> _Source material_:
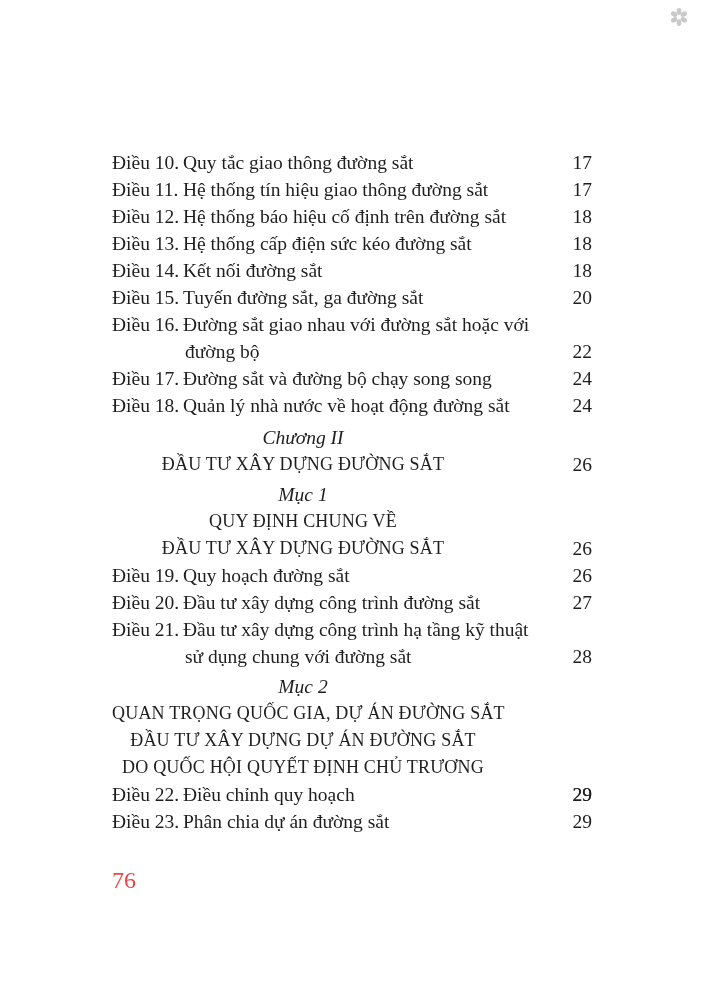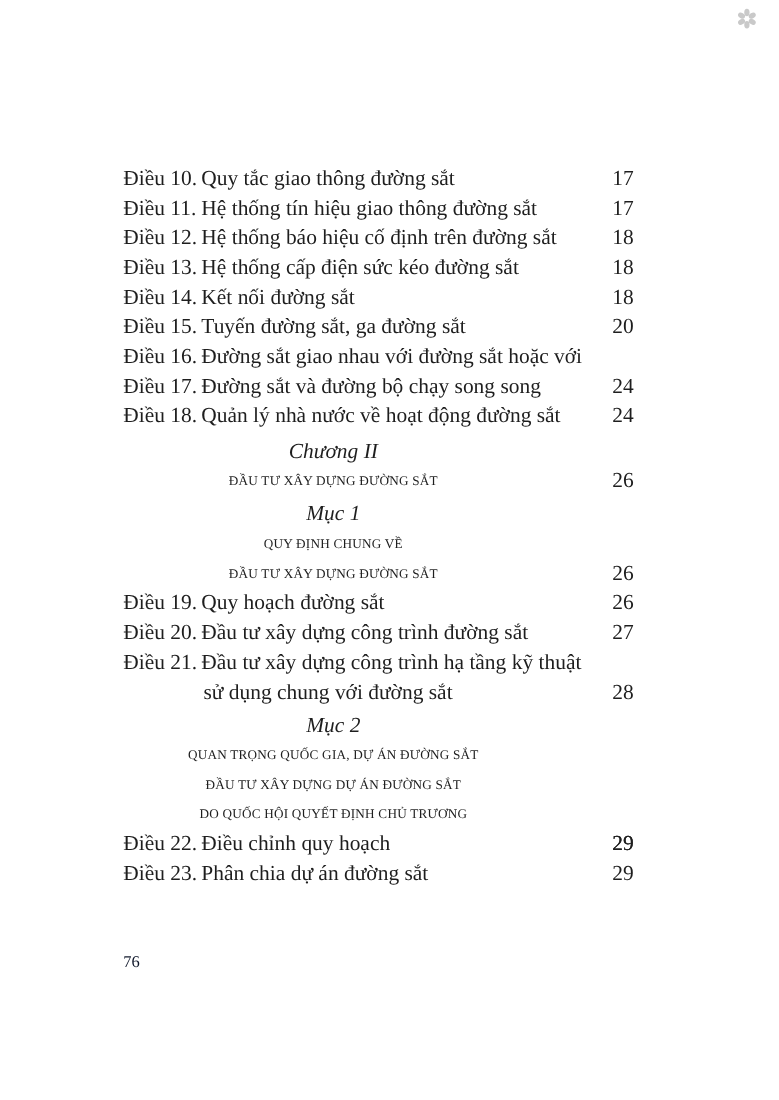--- a/index.html
+++ b/index.html
@@ -12,28 +12,28 @@
     color:#1e1e1e;
     border-radius:13px;
   }
   .flower{position:absolute;left:669px;top:7px;width:20px;height:20px;}
   .toc{
     position:absolute;left:112px;top:149px;width:480px;
     font-size:19.5px;line-height:27px;
   }
   .row{position:relative;white-space:nowrap;}
   .lbl{display:inline-block;width:71px;}
-  .pg{position:absolute;right:16px;top:0;}
+  .pg{position:absolute;right:0;top:0;}
   .cont{padding-left:73px;}
   .centerw{display:block;width:382px;text-align:center;}
   .it{font-style:italic;text-align:center;}
-  .caps{font-size:12px;letter-spacing:0.2px;}
+  .caps{font-size:18px;letter-spacing:0.2px;}
   .sp-chapter{margin-top:5px;}
   .sp-section{margin-top:3px;}
-  .folio{position:absolute;left:112px;top:867px;font-size:15px;color:#0f172a;}
+  .folio{position:absolute;left:112px;top:867px;font-size:24px;color:#ef4444;}
 </style>
 </head>
 <body>
 
 <div class="page">
 
   <div class="flower">
     <svg width="20" height="20" viewBox="0 0 20 20" aria-hidden="true">
       <g fill="#c9c9c9">
         <ellipse cx="10" cy="4.4" rx="2.4" ry="3.4"></ellipse>
@@ -74,20 +74,24 @@
       <span class="pg">18</span>
     </div>
 
     <div class="row">
       <span class="lbl">Điều 15.</span><span>Tuyến đường sắt, ga đường sắt</span>
       <span class="pg">20</span>
     </div>
 
     <div class="row">
       <span class="lbl">Điều 16.</span><span>Đường sắt giao nhau với đường sắt hoặc với</span>
+    </div>
+    <div class="row cont">
+      <span>đường bộ</span>
+      <span class="pg">22</span>
     </div>
 
     <div class="row">
       <span class="lbl">Điều 17.</span><span>Đường sắt và đường bộ chạy song song</span>
       <span class="pg">24</span>
     </div>
 
     <div class="row">
       <span class="lbl">Điều 18.</span><span>Quản lý nhà nước về hoạt động đường sắt</span>
       <span class="pg">24</span>

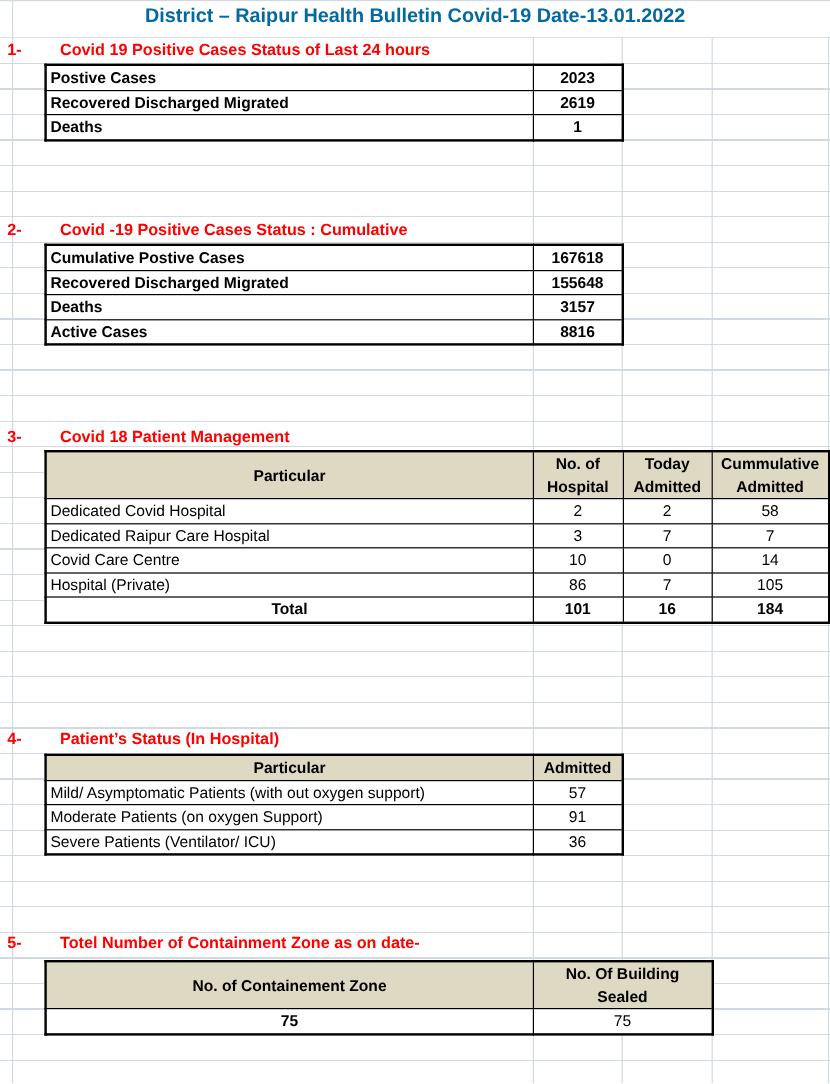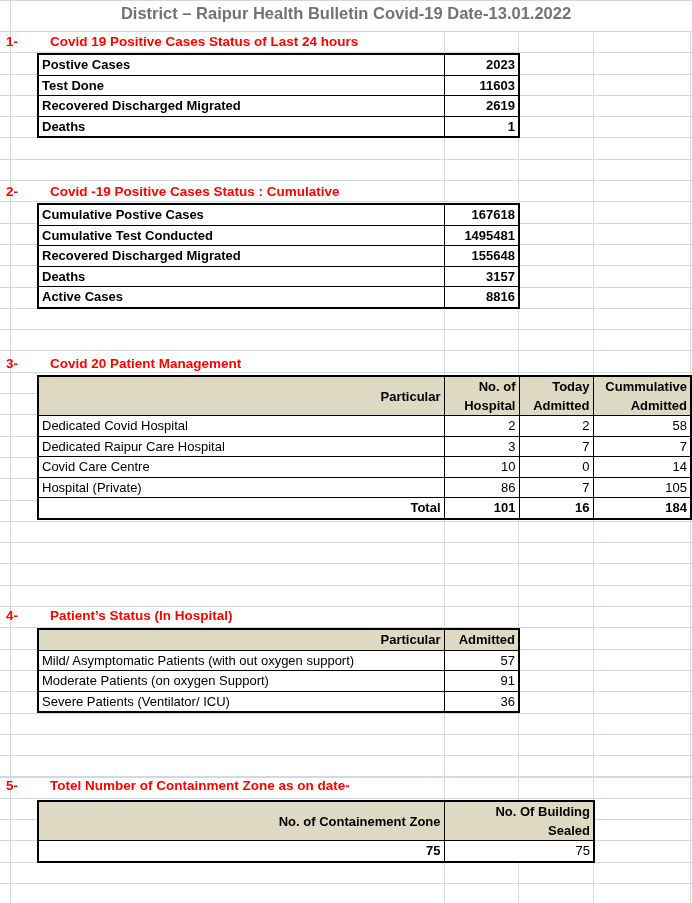--- a/index.html
+++ b/index.html
@@ -10,37 +10,37 @@
   
   .hgrid{
     position:absolute;left:0;top:31px;width:692px;height:872px;z-index:0;
     background-image:repeating-linear-gradient(to bottom,#d3d9e0 0 1px,transparent 1px 21.3px);
   }
   .topline{position:absolute;left:0;top:0;width:692px;height:1px;background:#d3d9e0;z-index:0;}
   .vline{position:absolute;width:1px;background:#d3d9e0;z-index:0;}
   
   .title{
     position:absolute;left:0;top:4px;width:692px;text-align:center;z-index:2;
-    color:#737373;font-weight:bold;font-size:16.5px;
+    color:#0369a1;font-weight:bold;font-size:16.5px;
   }
   .sec{position:absolute;left:0;width:692px;height:19px;z-index:2;color:#ff0000;font-weight:bold;font-size:13.5px;}
   .sec .num{position:absolute;left:6px;top:0;}
   .sec .txt{position:absolute;left:50px;top:0;}
   
   table.tbl{
     position:absolute;z-index:1;border-collapse:collapse;table-layout:fixed;
     background:#ffffff;border:2px solid #000;font-size:13px;
   }
   table.tbl td{
     border-top:1px solid #000;border-bottom:1px solid #000;
     border-left:1.5px solid #000;border-right:1.5px solid #000;
     height:19.5px;padding:0 3px;overflow:hidden;white-space:nowrap;
   }
   td.lbl{text-align:left;padding-left:4px;}
-  td.ctr{text-align:right;margin-top:16px;}
+  td.ctr{text-align:center;margin-top:16px;}
   .b{font-weight:bold;}
   td.beige{background:#ddd9c3;}
   td.hh{height:40px;}
   .pre{white-space:pre-line !important;line-height:19px;text-align:center;}
 </style>
 </head>
 <body>
 
 <div class="sheet">
 
@@ -62,24 +62,20 @@
     <colgroup>
         <col style="width:406px">
         <col style="width:75px">
       </colgroup>
     <tbody>
         <tr>
       <td class="lbl b">Postive Cases</td>
       <td class="ctr b">2023</td>
         </tr>
     <tr>
-      <td class="lbl b">Test Done</td>
-      <td class="ctr b">11603</td>
-        </tr>
-    <tr>
       <td class="lbl b">Recovered Discharged Migrated</td>
       <td class="ctr b">2619</td>
         </tr>
     <tr>
       <td class="lbl b">Deaths</td>
       <td class="ctr b">1</td>
         </tr>
   </tbody>
     </table>
 
@@ -91,41 +87,37 @@
     <colgroup>
         <col style="width:406px">
         <col style="width:75px">
       </colgroup>
     <tbody>
         <tr>
       <td class="lbl b">Cumulative Postive Cases</td>
       <td class="ctr b">167618</td>
         </tr>
     <tr>
-      <td class="lbl b">Cumulative Test Conducted</td>
-      <td class="ctr b">1495481</td>
-        </tr>
-    <tr>
       <td class="lbl b">Recovered Discharged Migrated</td>
       <td class="ctr b">155648</td>
         </tr>
     <tr>
       <td class="lbl b">Deaths</td>
       <td class="ctr b">3157</td>
         </tr>
     <tr>
       <td class="lbl b">Active Cases</td>
       <td class="ctr b">8816</td>
         </tr>
   </tbody>
     </table>
 
   <div class="sec" style="top:356px;">
     <span class="num">3-</span>
-    <span class="txt">Covid 20 Patient Management</span>
+    <span class="txt">Covid 18 Patient Management</span>
   </div>
   <table class="tbl" style="left:37px;top:375px;width:653px;">
     <colgroup>
         <col style="width:406px">
         <col style="width:75px">
         <col style="width:74px">
         <col style="width:98px">
       </colgroup>
     <tbody>
         <tr>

> _Assignment_:
In the data above, find each line that uses the string "hidden". Copy it.

> _Answer for this exercise_:
     <svg width="20" height="20" viewBox="0 0 20 20" aria-hidden="true">
     height:19.5px;padding:0 3px;overflow:hidden;white-space:nowrap;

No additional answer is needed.